● **WORK TASK**: Write out all the entries word for word and omit any pictures.

Web page revision data
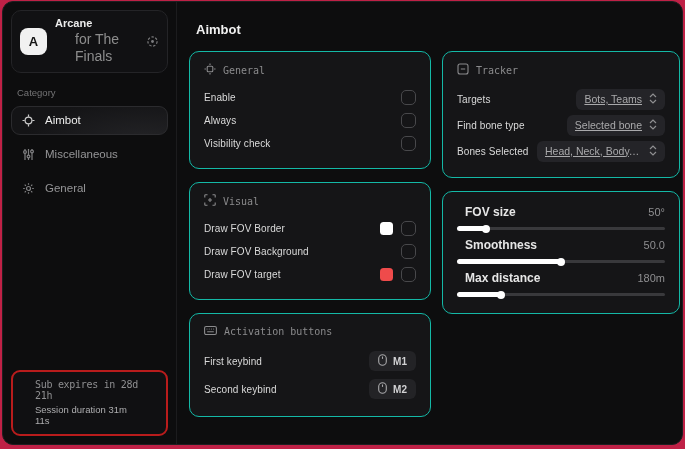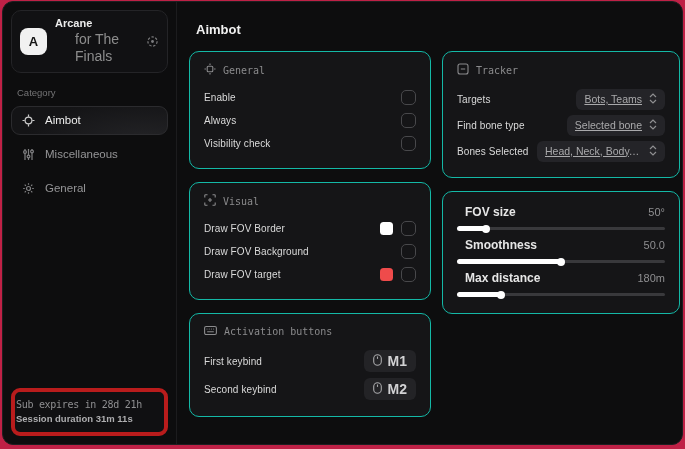"M1" .keybtn { font-size: 14px -> 10px }
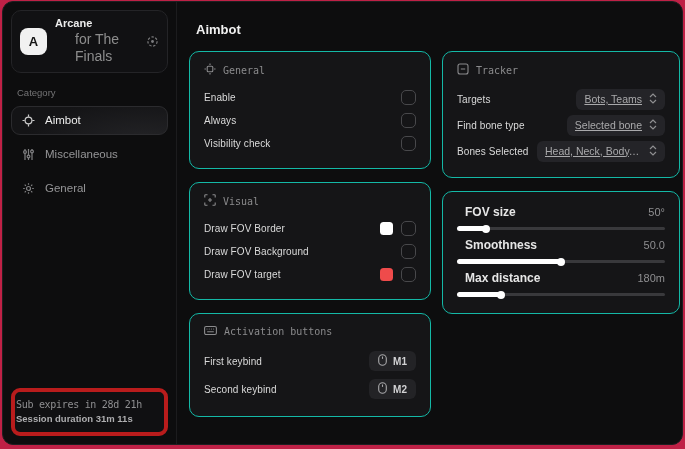"Sub expires in 28d 21h" .status-card { border: 4px solid #b91c1c -> 2px solid #b91c1c; padding: 7px 1px 8px -> 7px 22px 8px }
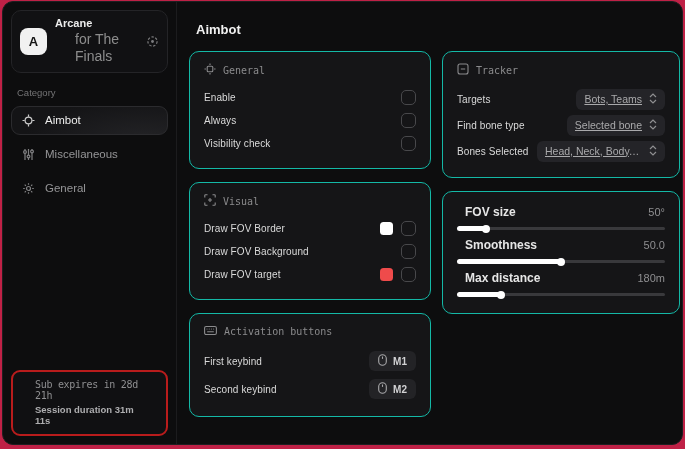"Session duration 31m 11s" .status-line2 { font-weight: 700 -> 400 }
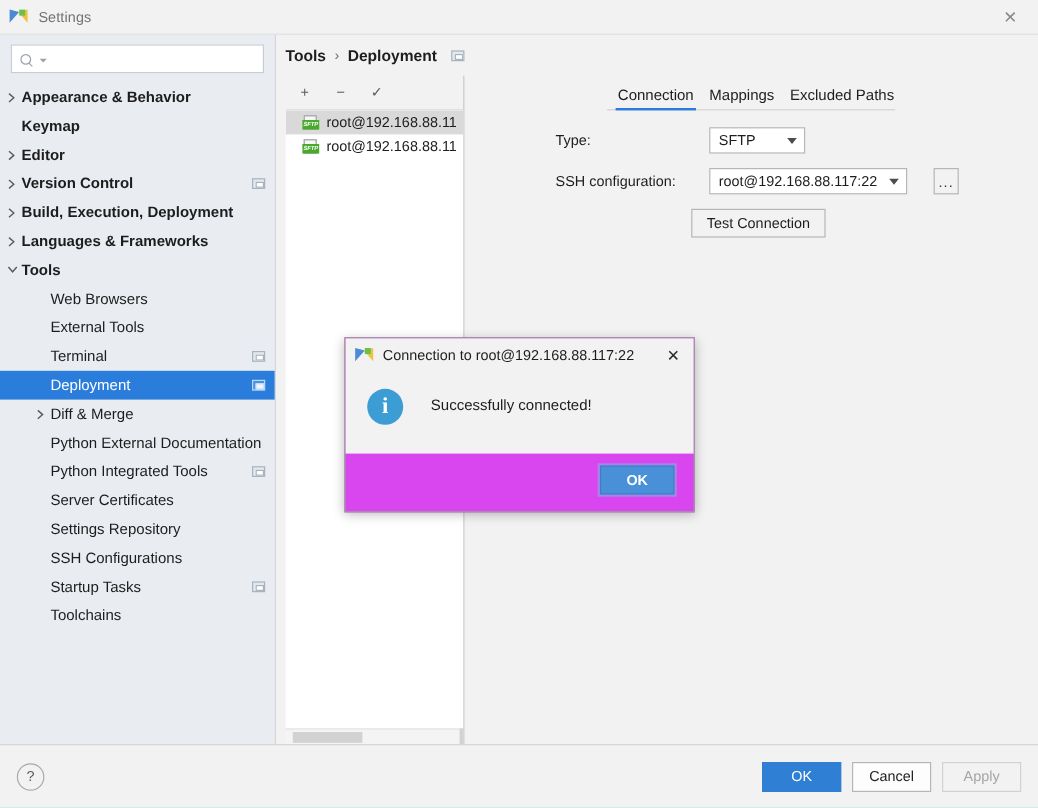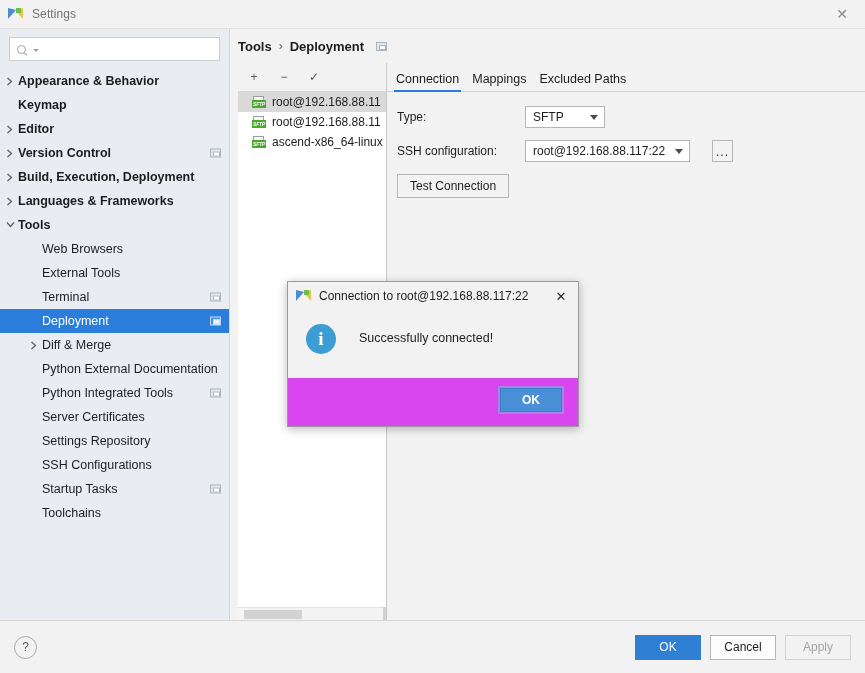"Connection" .form-col { align-items: none -> center }
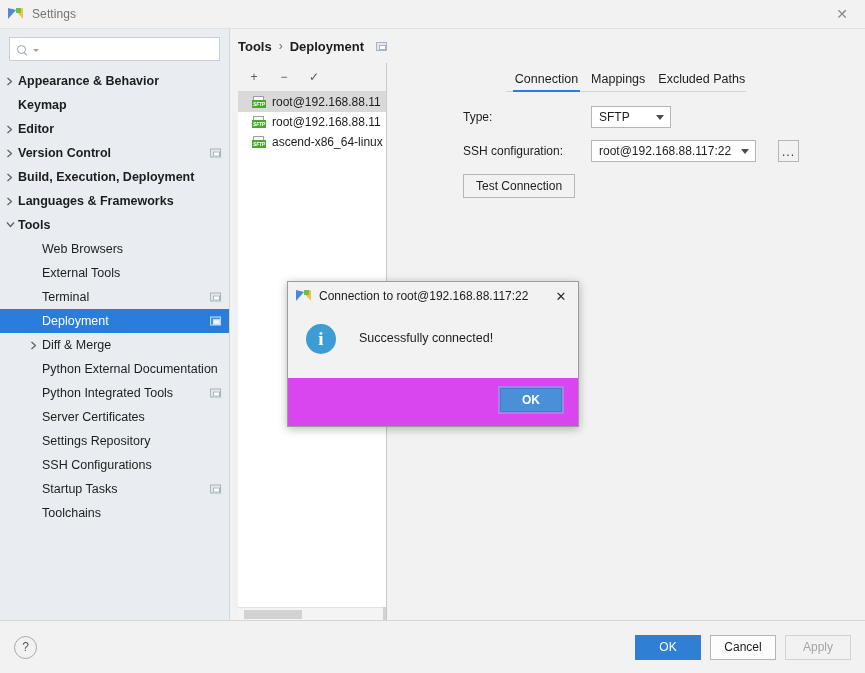"ascend-x86_64-linux" div.server-row { html: <div> <span> <i></i> <i>SFTP</i> </span> <span>ascend-x86_64-linux</span> </div> -> none }
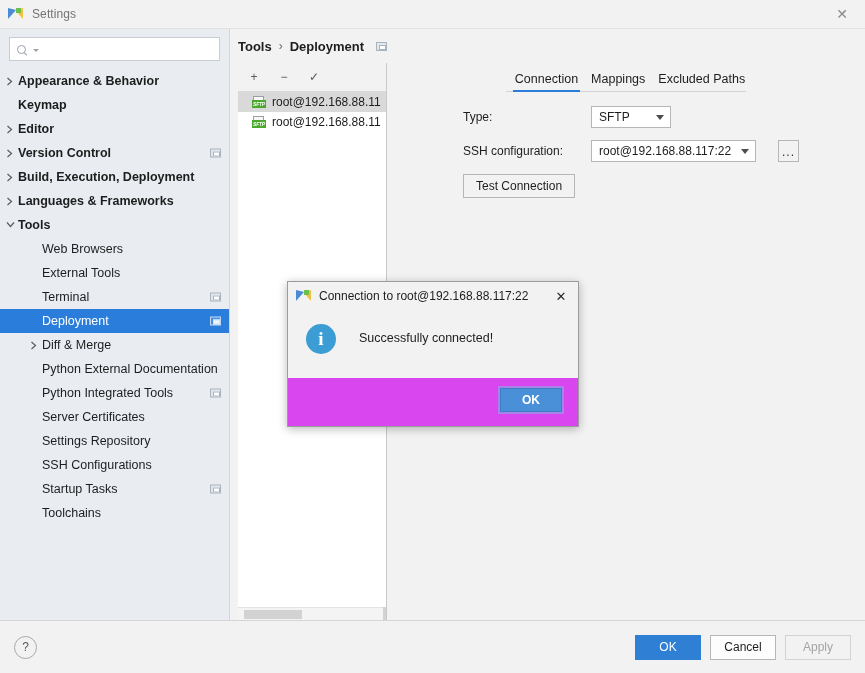"Test Connection" .test-btn { margin-left: none -> 113px }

● **TASK RESPONSE**:
"M1" .keybtn { font-size: 14px -> 10px }
"Sub expires in 28d 21h" .status-card { border: 4px solid #b91c1c -> 2px solid #b91c1c; padding: 7px 1px 8px -> 7px 22px 8px }
"Session duration 31m 11s" .status-line2 { font-weight: 700 -> 400 }
"Connection" .form-col { align-items: none -> center }
"ascend-x86_64-linux" div.server-row { html: <div> <span> <i></i> <i>SFTP</i> </span> <span>ascend-x86_64-linux</span> </div> -> none }
"Test Connection" .test-btn { margin-left: none -> 113px }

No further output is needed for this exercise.